Désormais, ce musicien majeur de la musique africaine, n'aime rien tant que de faire danser les salles entières, privilégiant les rythmes rapides et les arrangements sur lesquels se déhanchent les spectatrices. Pourtant, son nom est plutôt associé à de superbes ballades, qu'il s'agisse de "Sodade", morceau traditionnel que Bonga avait enregistré dans les années 70, bien avant que Cesaria Evora en fasse un sublime hit planétaire en 1992, ou de "Mona ki n'gui xiça" que le cinéaste français Cédric Klapish a utilisé dans la bande-son du film "Chacun cherche son chat".
Né en 1943 à Kipiri, Bonga s'appelait José Adelino
Barçelo de Carvalho et l'Angola était sous domination portugaise.
Il changera son patronyme trop colonial en un nom plus africain, celui de
Bonga Kuenda.
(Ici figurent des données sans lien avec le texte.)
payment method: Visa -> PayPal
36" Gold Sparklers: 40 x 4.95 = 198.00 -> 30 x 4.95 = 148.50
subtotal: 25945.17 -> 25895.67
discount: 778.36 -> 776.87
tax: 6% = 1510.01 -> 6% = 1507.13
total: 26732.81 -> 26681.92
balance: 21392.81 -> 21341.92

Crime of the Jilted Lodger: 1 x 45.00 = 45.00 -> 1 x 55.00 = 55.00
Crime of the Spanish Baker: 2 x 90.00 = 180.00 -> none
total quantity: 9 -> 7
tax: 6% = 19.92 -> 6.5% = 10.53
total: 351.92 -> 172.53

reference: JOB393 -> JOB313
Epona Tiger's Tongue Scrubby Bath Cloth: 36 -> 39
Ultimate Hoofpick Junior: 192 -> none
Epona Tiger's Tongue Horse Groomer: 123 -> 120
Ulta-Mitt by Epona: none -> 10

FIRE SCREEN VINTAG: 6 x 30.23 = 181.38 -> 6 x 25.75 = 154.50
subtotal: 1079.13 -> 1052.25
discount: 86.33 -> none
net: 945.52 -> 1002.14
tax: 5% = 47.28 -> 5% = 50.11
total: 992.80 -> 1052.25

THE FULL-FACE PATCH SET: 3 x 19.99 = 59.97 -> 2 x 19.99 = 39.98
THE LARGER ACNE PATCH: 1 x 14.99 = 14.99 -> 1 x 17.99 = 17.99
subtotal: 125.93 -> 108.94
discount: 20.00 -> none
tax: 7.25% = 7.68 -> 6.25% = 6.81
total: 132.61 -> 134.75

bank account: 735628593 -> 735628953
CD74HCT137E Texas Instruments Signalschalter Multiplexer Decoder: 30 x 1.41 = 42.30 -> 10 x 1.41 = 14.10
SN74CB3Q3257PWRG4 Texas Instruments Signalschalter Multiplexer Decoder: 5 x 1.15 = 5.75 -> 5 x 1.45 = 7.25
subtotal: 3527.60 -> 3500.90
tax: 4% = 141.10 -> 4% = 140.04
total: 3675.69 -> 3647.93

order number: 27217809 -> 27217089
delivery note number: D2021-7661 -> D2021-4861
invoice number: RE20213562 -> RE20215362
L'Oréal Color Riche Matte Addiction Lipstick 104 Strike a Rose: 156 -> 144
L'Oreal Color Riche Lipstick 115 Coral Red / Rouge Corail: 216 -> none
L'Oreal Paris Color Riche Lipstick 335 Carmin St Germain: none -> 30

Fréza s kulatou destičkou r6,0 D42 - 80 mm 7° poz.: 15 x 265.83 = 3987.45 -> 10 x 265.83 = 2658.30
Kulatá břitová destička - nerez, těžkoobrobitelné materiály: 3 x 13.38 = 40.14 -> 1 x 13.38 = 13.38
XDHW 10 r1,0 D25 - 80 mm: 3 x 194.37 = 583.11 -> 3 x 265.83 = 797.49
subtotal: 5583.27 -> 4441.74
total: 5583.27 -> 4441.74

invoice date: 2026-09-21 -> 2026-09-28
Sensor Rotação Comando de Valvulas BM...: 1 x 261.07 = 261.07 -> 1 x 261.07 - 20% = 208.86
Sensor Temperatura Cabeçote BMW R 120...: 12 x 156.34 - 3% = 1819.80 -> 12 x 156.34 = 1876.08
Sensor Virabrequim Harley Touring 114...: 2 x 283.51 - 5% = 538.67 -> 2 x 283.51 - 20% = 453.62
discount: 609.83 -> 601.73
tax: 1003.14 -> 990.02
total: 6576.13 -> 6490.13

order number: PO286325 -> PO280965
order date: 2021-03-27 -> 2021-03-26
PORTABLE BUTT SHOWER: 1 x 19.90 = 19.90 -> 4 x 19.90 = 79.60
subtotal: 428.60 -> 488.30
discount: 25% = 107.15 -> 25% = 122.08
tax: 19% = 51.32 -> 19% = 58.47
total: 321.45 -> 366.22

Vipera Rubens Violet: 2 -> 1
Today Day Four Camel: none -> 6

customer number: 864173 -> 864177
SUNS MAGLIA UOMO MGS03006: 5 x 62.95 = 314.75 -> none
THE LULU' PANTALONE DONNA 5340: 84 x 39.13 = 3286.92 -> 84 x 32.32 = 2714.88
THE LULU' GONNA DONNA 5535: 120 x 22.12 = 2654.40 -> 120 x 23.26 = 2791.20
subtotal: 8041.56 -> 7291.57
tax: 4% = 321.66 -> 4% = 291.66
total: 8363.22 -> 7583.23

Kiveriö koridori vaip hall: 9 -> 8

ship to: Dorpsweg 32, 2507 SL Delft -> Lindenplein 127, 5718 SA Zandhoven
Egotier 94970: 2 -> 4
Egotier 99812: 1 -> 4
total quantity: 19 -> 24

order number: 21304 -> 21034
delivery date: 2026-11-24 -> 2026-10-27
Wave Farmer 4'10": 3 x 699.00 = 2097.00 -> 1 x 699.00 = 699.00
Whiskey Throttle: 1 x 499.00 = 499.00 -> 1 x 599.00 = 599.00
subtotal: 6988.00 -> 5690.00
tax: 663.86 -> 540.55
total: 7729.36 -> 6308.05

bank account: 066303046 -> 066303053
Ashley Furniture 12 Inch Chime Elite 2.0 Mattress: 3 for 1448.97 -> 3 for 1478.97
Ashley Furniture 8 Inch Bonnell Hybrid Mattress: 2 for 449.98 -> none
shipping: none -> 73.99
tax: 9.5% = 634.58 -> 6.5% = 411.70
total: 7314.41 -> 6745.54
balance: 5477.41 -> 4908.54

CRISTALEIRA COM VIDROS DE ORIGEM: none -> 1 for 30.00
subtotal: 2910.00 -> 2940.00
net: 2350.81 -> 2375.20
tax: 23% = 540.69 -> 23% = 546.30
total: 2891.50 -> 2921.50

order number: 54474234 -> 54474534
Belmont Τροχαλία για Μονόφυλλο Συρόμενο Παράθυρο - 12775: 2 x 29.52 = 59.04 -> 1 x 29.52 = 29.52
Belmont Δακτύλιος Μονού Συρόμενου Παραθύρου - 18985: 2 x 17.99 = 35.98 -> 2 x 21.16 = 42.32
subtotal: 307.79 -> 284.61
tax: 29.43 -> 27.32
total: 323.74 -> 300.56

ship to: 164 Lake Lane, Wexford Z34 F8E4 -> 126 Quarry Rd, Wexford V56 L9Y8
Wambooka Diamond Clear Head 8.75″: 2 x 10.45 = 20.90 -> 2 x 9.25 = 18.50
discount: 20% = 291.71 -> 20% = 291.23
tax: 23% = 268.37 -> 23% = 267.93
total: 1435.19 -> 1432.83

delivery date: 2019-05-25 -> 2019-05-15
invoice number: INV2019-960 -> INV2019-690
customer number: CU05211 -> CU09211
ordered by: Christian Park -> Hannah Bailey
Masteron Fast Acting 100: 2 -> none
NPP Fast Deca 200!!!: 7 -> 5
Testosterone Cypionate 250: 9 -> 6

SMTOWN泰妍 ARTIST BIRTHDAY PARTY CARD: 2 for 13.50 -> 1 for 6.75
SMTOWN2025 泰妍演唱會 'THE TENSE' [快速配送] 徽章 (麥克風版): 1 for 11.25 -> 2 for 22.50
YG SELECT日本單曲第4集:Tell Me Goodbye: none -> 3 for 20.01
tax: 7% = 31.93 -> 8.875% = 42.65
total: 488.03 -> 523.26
Car très tôt le jeune Bonga/José qui vit
dans la banlieue pauvre de Luanda est sensible aux mouvements indépendantistes
qui secouent l'Afrique des années 50.
Comment pourrait-il en être
autrement dans ce pays dont la capitale est dominée par un bâtiment
symbole de l'oppression coloniale, où les injustices sont flagrantes
et où le dictateur portugais Salazar mène une répression
féroce dans les campagnes pour écraser les révoltes
paysannes ?
Dans les faubourgs de Luanda, il se crée tout un mouvement
(animé par des poètes, des romanciers, des peintres et des
musiciens) pour retrouver l'Histoire et la culture de leur pays. Bonga rejoint
le groupe de son père (accordéoniste) qui interprète
de la Rebita, la musique des pêcheurs de Ilha de Cabo. Il y joue de
la dikanzas, un instrument particulièrement subversif, non pas parce
qu'il s'agit d'un bout de bambou strié sur lequel on frappe, mais
parce que cet instrument à percussion marque le retour aux sources.
La musique a joué un rôle essentiel pour rendre au peuple angolais
sa dignité bafouée par le colonisateur.
Bonga crée son propre groupe, nommé "Kissueia" (nom qui signifie "la misère des quartiers pauvres" en Kimbundu), dans lequel sont employés des instruments traditionnels, donc honnis par le pouvoir en place. A la dikanzas, se joignent un gros tambour, n'gnoma, un arc musical ungu et une puita (tige insérée dans une peau). De surcroît, Bonga n'hésite pas à jouer des danses rituelles kalundu ou du kilombe-lombe.
En 1966, pour échapper aux menaces, il est obligé de s'exiler.
Il a alors 23 ans et s'installe à Lisbonne. Sous couvert d'une double
carrière d'athlète et de footballeur, il poursuit son activisme
politique et devient une figure de premier plan du Mouvement Populaire de
Libération de l'Angola. Contraint de fuir à Rotterdam, il recommence
là-bas ses activités musicales, en entrant notamment en contact
avec ses confrères capverdiens. Il publie alors son premier album
en Europe, "Angola 72", composé de 10 morceaux magnifiques
et poignants à base de Semba (tantôt lente, tantôt rapide)
et de percussions.
Après un détour par la Belgique, Bonga s'installe à Paris
où il rencontre de nombreux musiciens africains. Mais il se refuse
farouchement à occidentaliser son style pour être plus vendeur.
Seules concessions, il intègre un brin de Morna capverdienne et un
zeste de Soukouss congolais à ses influences. Il en sortira un autre
superbe disque, "Angola 74".
Depuis, Bonga a composé plus
de 170 chansons, s'apprête à publier son autobiographie, a été nommé pour
le prix Unesco 1996, a reçu des disques d'or et de platine… mais
les honneurs ne l'ont pas endormi car il demeure politiquement engagé en
militant pour l'indépendance du Timor oriental.